Most of this information can be collected from various texts and Web pages dedicated to ethnobotany and the use of herbal and traditional medicines. There are extensive databases available online where you can search for relevant information (e.g., Dr. Duke's Phytochemical and Ethnobotanical Databases, and University of Michigan-Dearborn Native American Ethnobotany). Some Native American tribes also maintain Web pages that could be of value. In addition, there are a number of journals which might be of interest, including the Annals of the Missouri Botanical Garden, Economic Botany, Ethnobotany, the Journal of Ethnobiology, and the Journal of Ethnopharmacology, although many of these might be difficult to access.


* Bioassays & The Process of Drug Discovery

After the selection of appropriate species of plants, we need to consider, in a more formal way, whether these species might contain natural products that could prove useful in the development of new drugs. For the purposes of this lab, we are only interested in the initial stages of the process of drug discovery which involve pre-screening of crude extracts for bioactivity. This process has three basic steps: grinding, extraction, and bioassays for bioactivity. The grinding, which is really part of the extraction process, involves reduction in particle size of the dried or frozen plant material. Extraction involves getting organic molecules into solution, in water and/or in organic solvents. And finally, the process of drug discovery then really begins with the pre-screening bioassays to determine bioactivity.

Grinding & Extraction

The first step in the process is to grind the dried plant material in order to reduce the size of particles to less than 2 mm in maximum dimension. Because extraction is really a process of simple diffusion, the size of the particles may affect both the rate and efficiency of extraction. Grinding can usually be accomplished with a coffee grinder, Wiley Mill, or even a mortar and pestle. Although many samples can be ground in the dried state, it may be necessary to work with frozen samples; plant material with a high content of oils can easily "gum up" grinders. The goal is to have close to 5 g or more of dried, ground plant material. All samples should be kept dried and in the dark as much as possible.

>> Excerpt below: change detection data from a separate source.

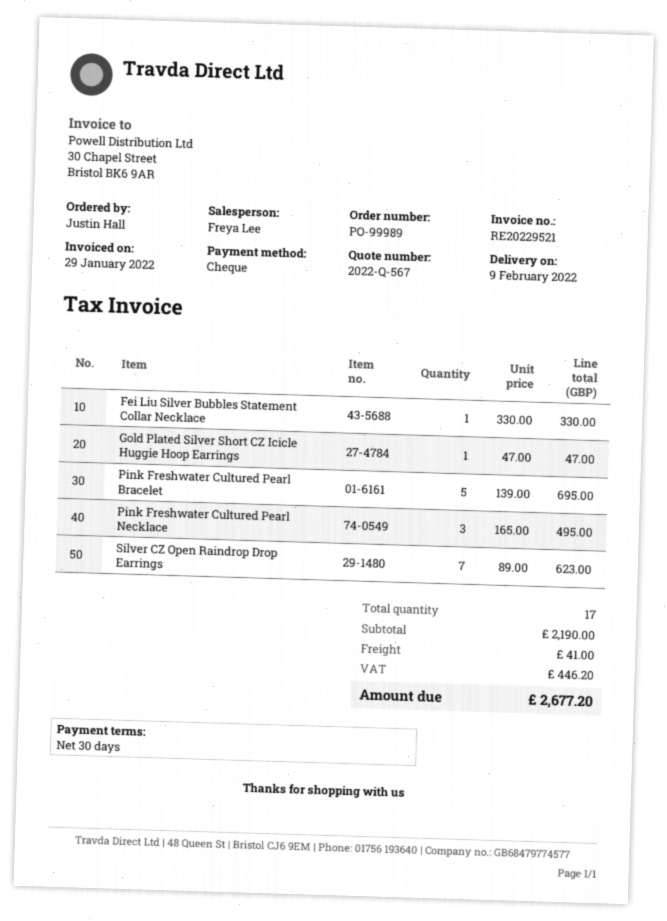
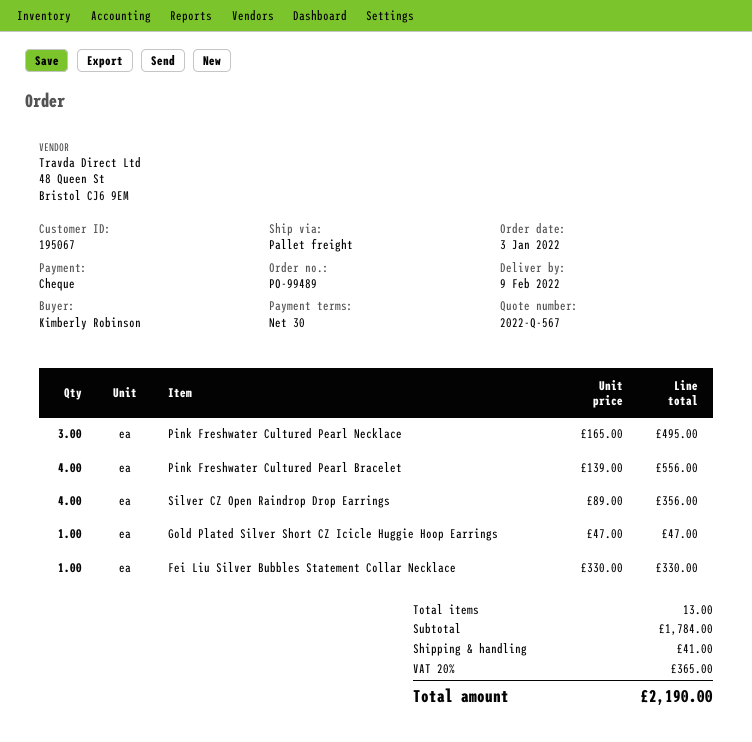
order number: PO-99989 -> PO-99489
ordered by: Justin Hall -> Kimberly Robinson
Pink Freshwater Cultured Pearl Bracelet: 5 x 139.00 = 695.00 -> 4 x 139.00 = 556.00
Silver CZ Open Raindrop Drop Earrings: 7 x 89.00 = 623.00 -> 4 x 89.00 = 356.00
total quantity: 17 -> 13
subtotal: 2190.00 -> 1784.00
tax: 446.20 -> 365.00
total: 2677.20 -> 2190.00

The next step is to extract compounds from the ground material. Generally, there are two components: one soluble in organic solvent and one water-soluble extract. Although we generally do not extract the water-soluble component, this can be accomplished using highly-purified distilled or deionized water. Extraction with water has not generally yielded the same number of potentially-useful compounds as extraction with organic solvents (T. McCloud, personal communication). For extraction using an organic solvent, we use 95% ethanol. Although extraction with ethanol is generally not as effective as with other solvents, there are fewer problems with disposal, or problems associated with working with volatile and somewhat hazardous solvents (i.e., 6:3:1 mixture of methanol, ethyl acetate, and methyl t-butyl ether). All samples should be handled with care (wear latex gloves); the amount of material is limited for some types of plant material and some material might be somewhat toxic or cause allergic reactions in some individuals. The specific steps we use are provided below, part of which is based on information provided by Thomas G. McCloud at the SAIC Frederick, under contract to the NCI-Frederick Cancer Research and Development Center (T. McCloud, personal communication).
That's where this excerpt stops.